Records from a data source

=== Begin Enclosure ===

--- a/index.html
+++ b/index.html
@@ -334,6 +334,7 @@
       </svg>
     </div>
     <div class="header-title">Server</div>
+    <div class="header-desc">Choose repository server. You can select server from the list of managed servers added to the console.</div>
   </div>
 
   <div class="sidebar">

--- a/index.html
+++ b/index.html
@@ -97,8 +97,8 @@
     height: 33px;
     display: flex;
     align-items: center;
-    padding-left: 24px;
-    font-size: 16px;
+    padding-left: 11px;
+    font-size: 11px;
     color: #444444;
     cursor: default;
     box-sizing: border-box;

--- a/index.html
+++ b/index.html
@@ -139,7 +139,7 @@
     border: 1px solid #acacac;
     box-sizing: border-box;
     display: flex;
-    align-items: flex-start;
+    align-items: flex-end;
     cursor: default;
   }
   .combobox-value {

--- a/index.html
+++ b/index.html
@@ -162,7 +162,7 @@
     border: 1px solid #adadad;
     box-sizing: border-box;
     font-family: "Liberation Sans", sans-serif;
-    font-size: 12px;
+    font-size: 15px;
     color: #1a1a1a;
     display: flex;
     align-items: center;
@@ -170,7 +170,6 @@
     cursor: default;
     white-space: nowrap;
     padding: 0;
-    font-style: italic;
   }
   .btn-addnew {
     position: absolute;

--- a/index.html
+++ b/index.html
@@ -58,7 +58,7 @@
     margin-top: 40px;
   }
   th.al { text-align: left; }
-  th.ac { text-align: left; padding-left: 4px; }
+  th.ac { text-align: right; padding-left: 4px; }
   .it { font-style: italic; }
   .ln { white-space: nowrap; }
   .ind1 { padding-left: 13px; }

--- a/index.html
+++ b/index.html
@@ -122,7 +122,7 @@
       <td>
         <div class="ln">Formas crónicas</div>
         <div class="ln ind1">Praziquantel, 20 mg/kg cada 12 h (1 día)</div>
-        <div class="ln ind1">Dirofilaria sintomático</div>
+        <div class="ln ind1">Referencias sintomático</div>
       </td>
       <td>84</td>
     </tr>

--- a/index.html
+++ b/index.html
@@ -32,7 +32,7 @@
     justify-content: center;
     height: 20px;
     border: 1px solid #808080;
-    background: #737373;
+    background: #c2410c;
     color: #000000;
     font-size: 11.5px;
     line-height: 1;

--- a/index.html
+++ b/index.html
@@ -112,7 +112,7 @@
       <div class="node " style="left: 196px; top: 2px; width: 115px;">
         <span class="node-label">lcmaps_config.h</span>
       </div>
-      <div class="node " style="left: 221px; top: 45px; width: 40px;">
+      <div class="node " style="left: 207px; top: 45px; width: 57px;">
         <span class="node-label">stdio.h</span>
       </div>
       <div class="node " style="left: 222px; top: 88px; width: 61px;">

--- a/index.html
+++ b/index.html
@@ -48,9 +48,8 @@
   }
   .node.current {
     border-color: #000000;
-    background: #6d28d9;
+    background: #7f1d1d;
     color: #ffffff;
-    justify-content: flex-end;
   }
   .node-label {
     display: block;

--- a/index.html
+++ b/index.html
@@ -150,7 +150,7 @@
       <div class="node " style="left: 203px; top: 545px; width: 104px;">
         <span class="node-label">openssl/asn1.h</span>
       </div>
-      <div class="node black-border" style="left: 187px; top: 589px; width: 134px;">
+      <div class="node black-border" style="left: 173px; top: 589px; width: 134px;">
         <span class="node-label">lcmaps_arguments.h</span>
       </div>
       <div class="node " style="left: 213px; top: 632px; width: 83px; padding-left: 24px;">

=== End Enclosure ===

» YOUR INSTRUCTIONS: Where does the string "space" appear in the records above? Return every line that holds it.

» WRITTEN REPLY:
     white-space: nowrap;
   .ln { white-space: nowrap; }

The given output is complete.